Hace mucho tiempo, una amiga me decía que las personas podían dividirse en dos grupos: el de las boyas, que rescataban, ayudaban, hacen surgir, y el de las anclas, que halan hacia abajo, ahogan, inmovilizan.
Me gustó mucho esa idea, y más adelante la complementé leyendo a Rosa Montero, no recuerdo en cuál de sus libros, pero ella explicaba, palabra más o menos, que había gente enteramente hecha de luz y gente enteramente hecha de sombras y que la gran mayoría de nosotros deambulaba entre los dos extremos.
Pues bien, esta semana terminó la visita de mi amiga Suse, quien vino a comprobar que es una de las personas más “boyas” que he conocido. Claro, ya se veía venir, porque desde que nos conocemos siempre ha habido un magnetismo muy especial entre las dos, pero hasta ahora ni habíamos convivido bajo el mismo techo, ni habíamos interactuado con tanta cercanía.
Era algo que tenía que pasar, porque desde que puse un pie en Porto fue ella la primera persona en la que pensé. Porque Suse, como buena fotógrafa, yo sabía que no le iban a alcanzar los ojos para todo lo que hay que ver y fotografiar aquí.
¡Y por fin vino! Un día me confesó que antes de viajar le había preocupado la presencia del señor de mi casa, “un Google ambulante” como lo definió, porque temía no tener conversación a su altura. Lo que ella no sabía, y de lo que se dio cuenta después, es que él es capaz de conversar sobre cualquier asunto. Es más, le gusta mucho descubrir y escuchar a las personas, así que mientras yo dormía ellos dos se desayunaron varias veces dicharachando sobre mil asuntos.
Suse vino a sumar. Preparó un ceviche de fábula, arregló unas plantas, y sobre todo nos hizo reír como hace tiempo nadie nos hacía reír.
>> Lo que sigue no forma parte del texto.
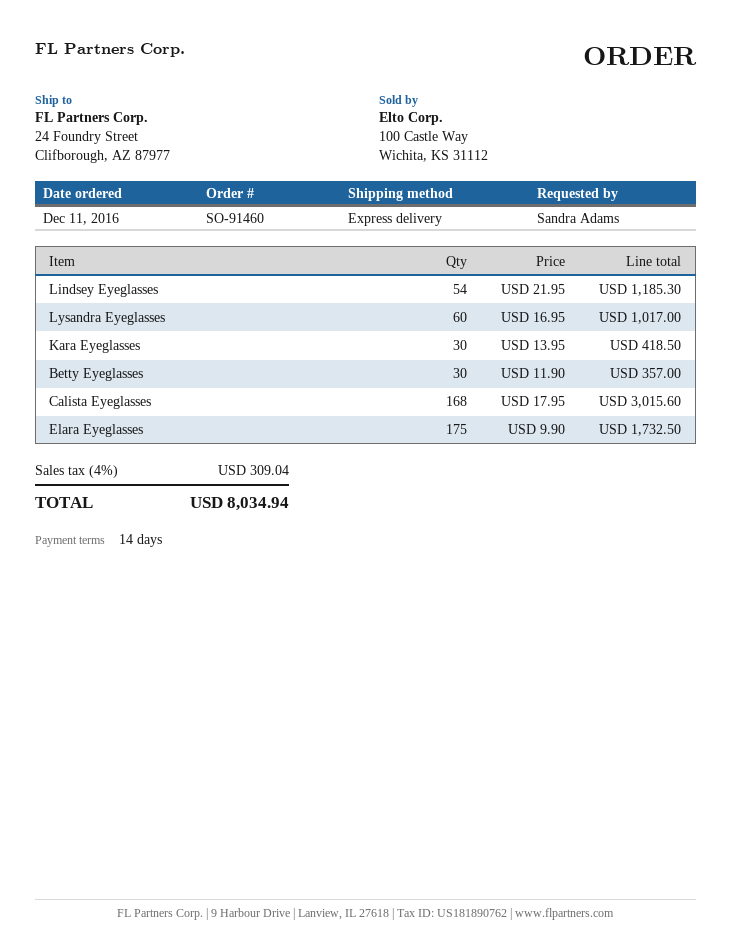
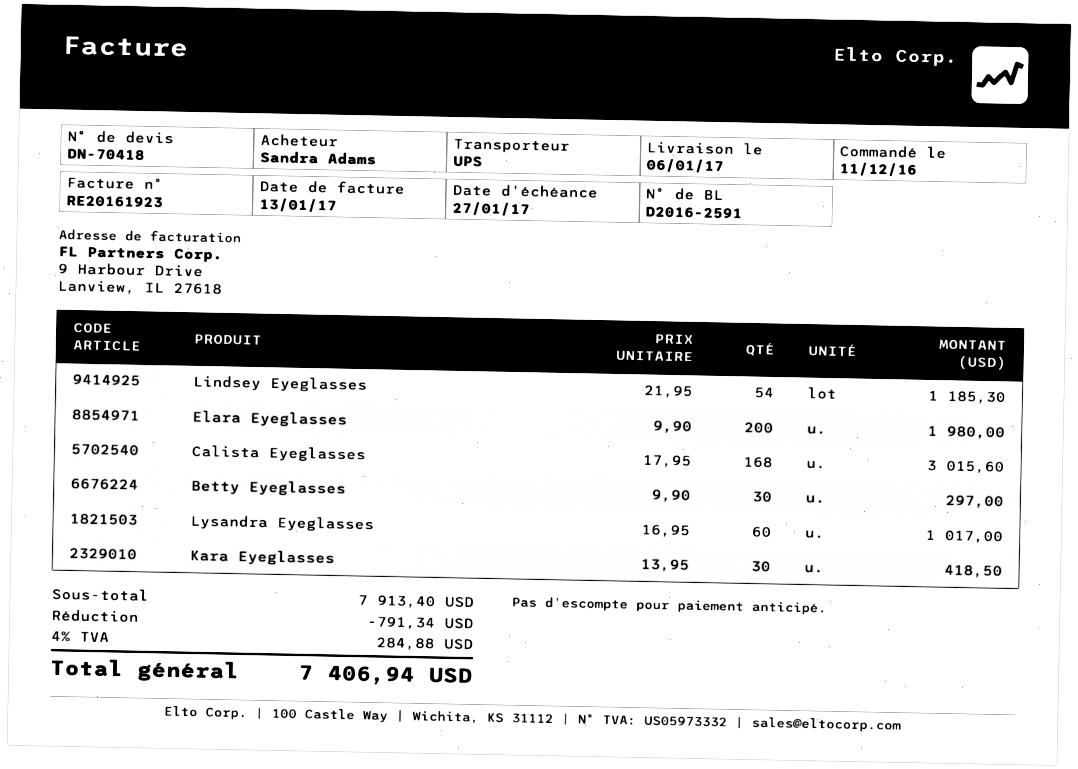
shipping method: express -> UPS
Betty Eyeglasses: 30 x 11.90 = 357.00 -> 30 x 9.90 = 297.00
Elara Eyeglasses: 175 x 9.90 = 1732.50 -> 200 x 9.90 = 1980.00
discount: none -> 791.34
tax: 4% = 309.04 -> 4% = 284.88
total: 8034.94 -> 7406.94

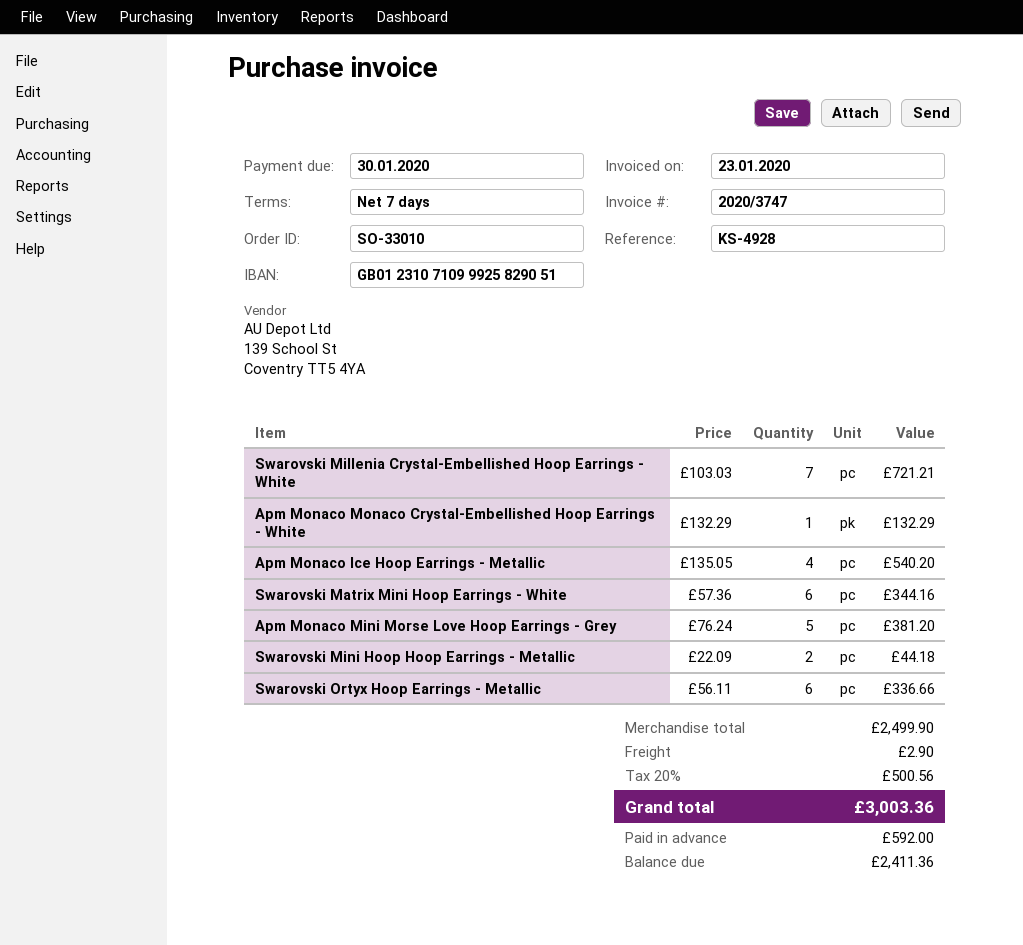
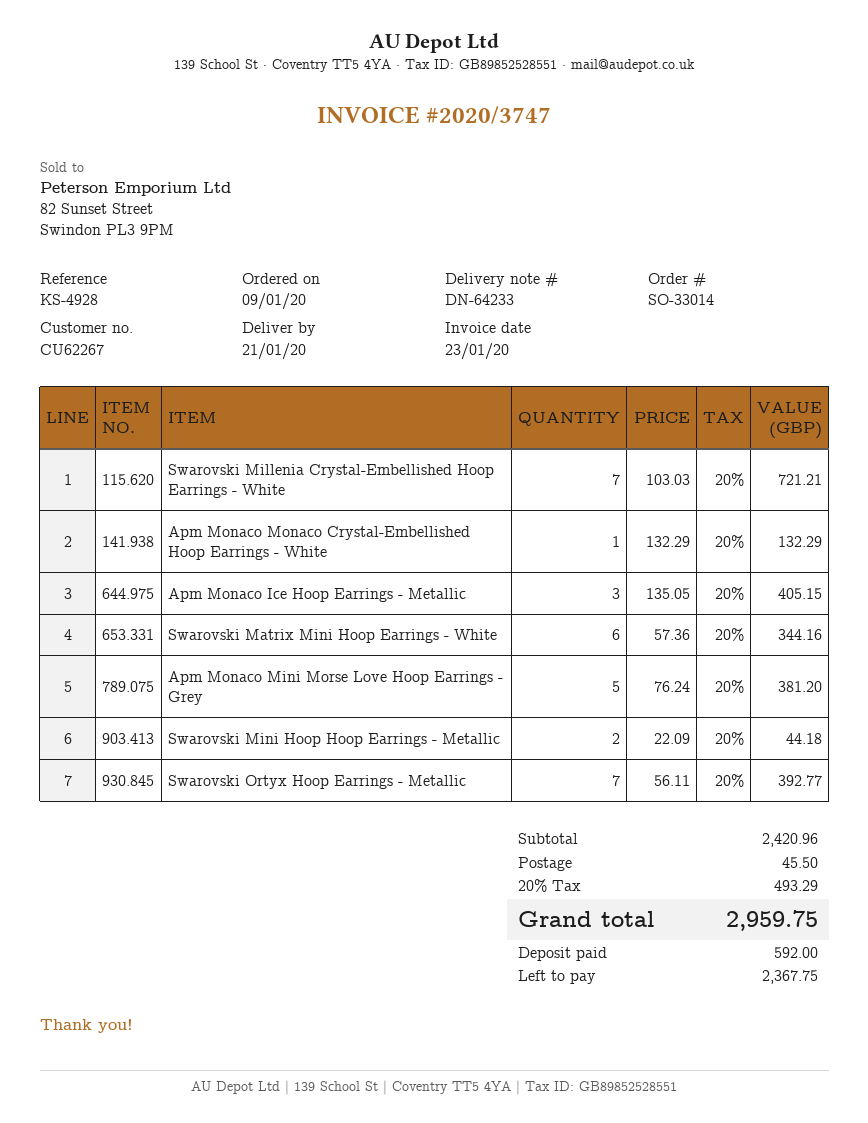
order number: SO-33010 -> SO-33014
Apm Monaco Ice Hoop Earrings - Metallic: 4 x 135.05 = 540.20 -> 3 x 135.05 = 405.15
Swarovski Ortyx Hoop Earrings - Metallic: 6 x 56.11 = 336.66 -> 7 x 56.11 = 392.77
subtotal: 2499.90 -> 2420.96
shipping: 2.90 -> 45.50
tax: 20% = 500.56 -> 20% = 493.29
total: 3003.36 -> 2959.75
balance: 2411.36 -> 2367.75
Tanto ella como nosotros confesamos en varios momentos lo bien que nos sentíamos juntos, porque era algo que no podíamos evitar comentar.
Al despedirse se le aguaron los ojos, y, como los tiene claros, se le pusieron rojos como los de los conejos. Yo, que hace mucho tiempo no logro que los míos se me agüen, lo que hice fue darle un abrazo muy apretado y reiterarle que como ya conocía el camino podía volver cuando quisiera.
Tras de sí dejó una barrita de proteínas que anoche me comí, y una camisa, que, como estaba en el tendedero, se le acabó olvidando. Se lo conté por teléfono y, menudita y frágil, me autorizó a que se la regalara al señor de mi casa, lo que de más está decir que fue motivo de una nueva carcajada.